Em 13/06/2016 23:36, Edson Richter escreveu:
Em 13/06/2016 23:18, rob stone escreveu:
On Mon, 2016-06-13 at 22:41 -0300, Edson Richter wrote:Em 13/06/2016 22:33, Edson Richter escreveu:I've a table "A" with 4,000,000 records. I've decided to delete records from oldest to newest but I can't delete records that have references in tables "B", "C" or "D". so, I've with qry as ( select A.id from A where not exists (select 1 from B where B.a_id = A.id) and not exists (select 1 from C where C.a_id = A.id) and not exists (select 1 from D where D.a_id = A.id) and A.creation_date < (now()::date - interval '12 month') order by A.id DESC limit 2000 ) delete from A where id in (select id from qry); All three referenced tables have indexes (B.a_id; C.a_id; D.a_id) in order to make query faster. So for first 2 million rows it worked really well, taking about 1 minute to delete each group of 2000 records. Then, after a while I just started to get errors like: ERROR: update or delete in "A" violates foreign key "fk_C_A" in "C". DETAIL: Key (id)=(3240124) is still referenced by table "C". Seems to me that indexes got lost in the path - the query is really specific and no "C" referenced records can be in my deletion. Has anyone faced a behavior like this? Am I doing something wrong?Of course: Version string PostgreSQL 9.4.8 on x86_64-unknown-linux-gnu, compiled by gcc (GCC) 4.8.5 20150623 (Red Hat 4.8.5-4), 64-bit Oracle Linux 7 x64 with all updates. Running on EXT4 file system. Computer is Dell R420 with mirrored disks, 80GB of RAM (database has < 40GB in total). Sorry for not putting the info in the first e-mail. EdsonWhat does:- SELECT COUNT(*) FROM C WHERE C.a_id = 3240124; return? Is it a many-to-one or a one-to-one relationship?
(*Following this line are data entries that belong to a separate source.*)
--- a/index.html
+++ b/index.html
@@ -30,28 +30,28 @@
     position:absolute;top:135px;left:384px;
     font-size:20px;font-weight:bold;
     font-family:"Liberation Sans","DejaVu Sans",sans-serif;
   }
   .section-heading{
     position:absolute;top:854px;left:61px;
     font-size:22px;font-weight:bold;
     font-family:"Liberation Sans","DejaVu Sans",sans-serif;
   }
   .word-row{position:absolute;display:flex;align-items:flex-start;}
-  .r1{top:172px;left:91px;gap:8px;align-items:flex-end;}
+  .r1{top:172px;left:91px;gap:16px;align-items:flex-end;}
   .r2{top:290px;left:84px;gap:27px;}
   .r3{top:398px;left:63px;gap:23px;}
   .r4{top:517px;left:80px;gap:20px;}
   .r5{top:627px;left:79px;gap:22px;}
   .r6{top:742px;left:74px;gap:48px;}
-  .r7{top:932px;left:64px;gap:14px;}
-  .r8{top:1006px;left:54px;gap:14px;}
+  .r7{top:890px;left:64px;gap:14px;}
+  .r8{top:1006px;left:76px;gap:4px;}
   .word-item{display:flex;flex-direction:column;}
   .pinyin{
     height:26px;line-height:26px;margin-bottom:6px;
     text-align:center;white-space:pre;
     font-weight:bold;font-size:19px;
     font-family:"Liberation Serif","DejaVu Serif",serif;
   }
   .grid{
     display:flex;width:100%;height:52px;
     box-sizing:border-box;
SELECT COUNT(*) FROM C WHERE C.a_id = 3240124;count
-------
1
(1 registro)
A.id is primary key of A table. Each table has its own primary key.
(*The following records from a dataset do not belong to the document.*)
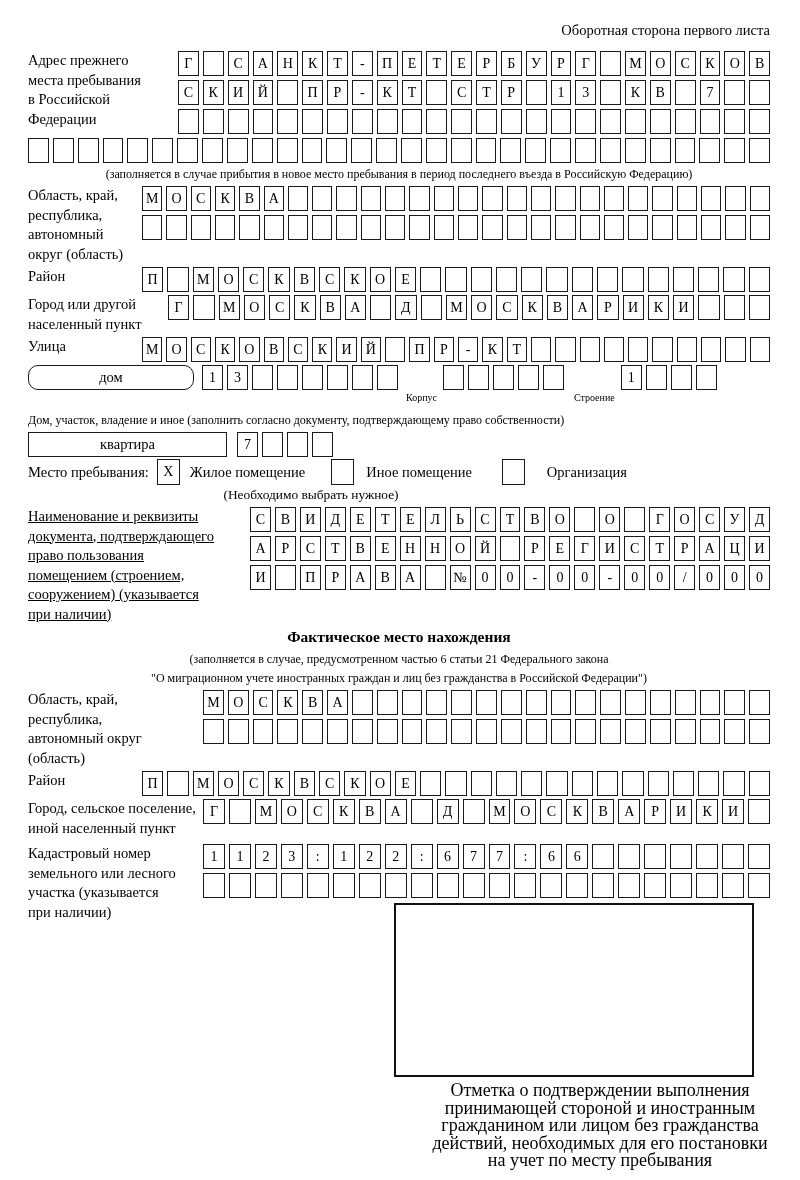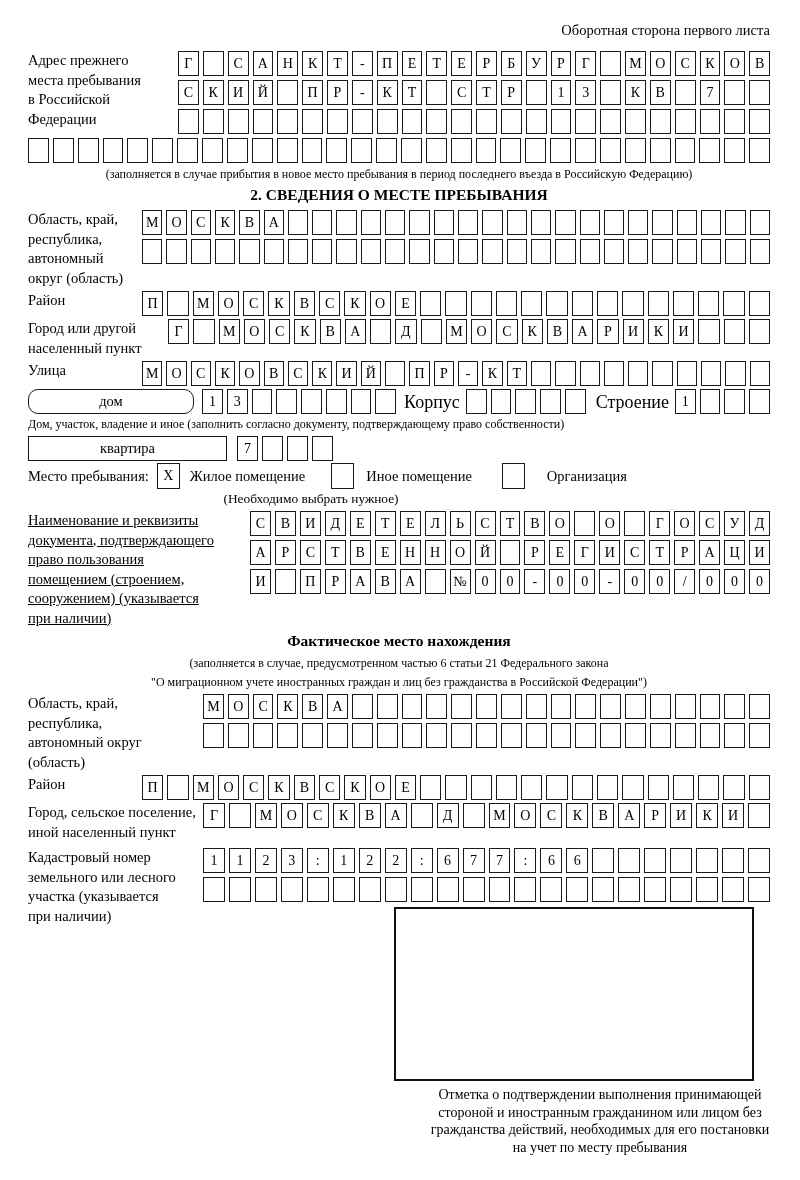--- a/index.html
+++ b/index.html
@@ -16,32 +16,32 @@
         text-align:center;background:#fff;overflow:hidden;}
   .fullrow{margin:4px 0 4px 0;}
   .note{font-size:12px;margin-bottom:4px;}
   .center{text-align:center;}
   .stitle{text-align:center;font-weight:bold;font-size:15.5px;margin:4px 0 6px;}
   .hrow{display:flex;align-items:flex-start;margin-bottom:2px;}
   .bigbox{height:23px;border:1.5px solid #1a1a1a;text-align:center;font-size:14.5px;
           line-height:23px;flex-shrink:0;}
   .bw167{width:164px;border-radius:10px;} .bw200{width:197px;}
   .gw196{width:196px;} .gw121{width:121px;} .gw96{width:96px;}
-  .ilabel{font-size:18px;line-height:26px;white-space:nowrap;flex-shrink:0;}
+  .ilabel{font-size:10px;line-height:26px;white-space:nowrap;flex-shrink:0;margin-top:20px;}
   .ml8{margin-left:8px;} .ml6{margin-left:6px;} .ml10{margin-left:10px;} .ml12{margin-left:12px;}
   .stayrow{display:flex;align-items:center;margin-bottom:2px;font-size:14.5px;}
   .cbox{width:21px;height:24px;border:1.5px solid #1a1a1a;text-align:center;
         line-height:24px;font-size:14px;flex-shrink:0;}
   .staynote{margin-left:118px;width:330px;text-align:center;font-size:13.4px;margin-bottom:4px;}
   .docrow{margin-bottom:4px;}
   .cad .flabel{height:56px;}
   .cadwrap{margin-top:6px;}
   .stampbox{width:356px;height:170px;border:2px solid #111;margin-left:auto;margin-right:16px;}
   .caption{width:340px;margin-left:auto;margin-right:0;text-align:center;
-           font-size:14px;line-height:17.5px;margin-top:5px;}
+           font-size:18px;line-height:17.5px;margin-top:5px;}
   .mt4{margin-top:4px;}
 </style>
 </head>
 <body>
 
 <div class="page">
 
   <div class="hdr">Оборотная сторона первого листа</div>
 
   <div class="frow">
@@ -157,21 +157,20 @@
       <div class="cell"></div>
       <div class="cell"></div>
       <div class="cell"></div>
       <div class="cell"></div>
       <div class="cell"></div>
       <div class="cell"></div>
       <div class="cell"></div>
     </div>
   <div class="note center">(заполняется в случае прибытия в новое место пребывания в период последнего въезда в Российскую Федерацию)</div>
 
-  <div class="stitle">2. СВЕДЕНИЯ О МЕСТЕ ПРЕБЫВАНИЯ</div>
 
   <div class="frow">
     <div class="flabel w114">Область, край,
 республика,
 автономный
 округ (область)</div>
     <div class="grids">
       <div class="cgrid" style="grid-template-columns: repeat(26, 1fr);">
           <div class="cell">М</div>
           <div class="cell">О</div>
Relationship to others table is 1-N, being N = {0,1}
A.id -> B.a_id (being B.a_id unique but not enforced by unique key)
A.id -> C.a_id (being C.a_id unique but not enforced by unique key)
A.id -> D.a_id (being D.a_id unique but not enforced by unique key)
Regards,
Edson
Just in case, I've run:
- vacuum full analyze verbose;
- reindex index ix_c_a_id;
Result I get same error. So, I'm inclined to discard that this is a index error.
Interesting:
with qry as (select A.id
from A
where creatingdate < (now()::date - interval '12 month')
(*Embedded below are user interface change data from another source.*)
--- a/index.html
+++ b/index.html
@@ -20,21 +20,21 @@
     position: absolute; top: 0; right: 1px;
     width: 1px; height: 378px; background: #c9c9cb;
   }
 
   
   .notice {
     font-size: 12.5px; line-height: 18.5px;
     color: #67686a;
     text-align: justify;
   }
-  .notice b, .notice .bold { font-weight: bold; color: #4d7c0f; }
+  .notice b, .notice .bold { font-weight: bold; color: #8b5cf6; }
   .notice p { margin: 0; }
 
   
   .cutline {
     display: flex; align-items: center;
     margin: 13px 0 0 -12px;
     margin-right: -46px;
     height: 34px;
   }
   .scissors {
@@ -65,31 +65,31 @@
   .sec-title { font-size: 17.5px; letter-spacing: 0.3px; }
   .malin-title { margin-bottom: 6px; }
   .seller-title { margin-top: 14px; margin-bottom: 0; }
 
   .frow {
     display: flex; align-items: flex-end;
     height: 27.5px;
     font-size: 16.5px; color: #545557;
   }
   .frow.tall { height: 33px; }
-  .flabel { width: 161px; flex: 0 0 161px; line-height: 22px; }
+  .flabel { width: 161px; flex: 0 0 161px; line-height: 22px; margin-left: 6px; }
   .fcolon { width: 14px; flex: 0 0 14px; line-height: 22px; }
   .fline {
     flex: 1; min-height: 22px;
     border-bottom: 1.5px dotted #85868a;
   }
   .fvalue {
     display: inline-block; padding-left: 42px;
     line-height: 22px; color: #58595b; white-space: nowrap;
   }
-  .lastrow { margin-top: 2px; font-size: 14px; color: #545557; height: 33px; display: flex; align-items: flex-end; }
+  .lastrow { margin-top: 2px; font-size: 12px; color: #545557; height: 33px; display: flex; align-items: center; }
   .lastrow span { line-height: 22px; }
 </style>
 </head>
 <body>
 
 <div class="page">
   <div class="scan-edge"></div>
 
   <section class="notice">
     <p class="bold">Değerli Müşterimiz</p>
and not exists (select 1 from B where B.a_id = A.id)
and not exists (select 1 from C where C.a_id = A.id)
and not exists (select 1 from D where D.a_id = A.id)
order by A.id limit 2000)
select * from qry where id = 3240124;
Why do you assume 3240124 is within the first 2000 qualified records that the CTE is limited to checking?
Total query runtime: 2.2 secs
0 rows retrieved.
Why delete causes error, but querying don't?
Given the error message this answer seems self-evident...
Would it be a bug when using delete ... where id in (subquery)?
I'm unsure regarding the solution but I suspect the problem is that between selecting the A row and deleting it another concurrent process added a record to C that, if you were to re-run the select would cause the row from A to be skipped. But the single query doesn't have that option so it ends up failing.
There is a FOR UPDATE clause you can add to the select but I don't think that works here since table C is the one being altered and at the time of the query there is nothing to lock.
I'm doubting this is a bug, just poor concurrency understanding. Sorry I cannot enlighten further at the moment.
David J.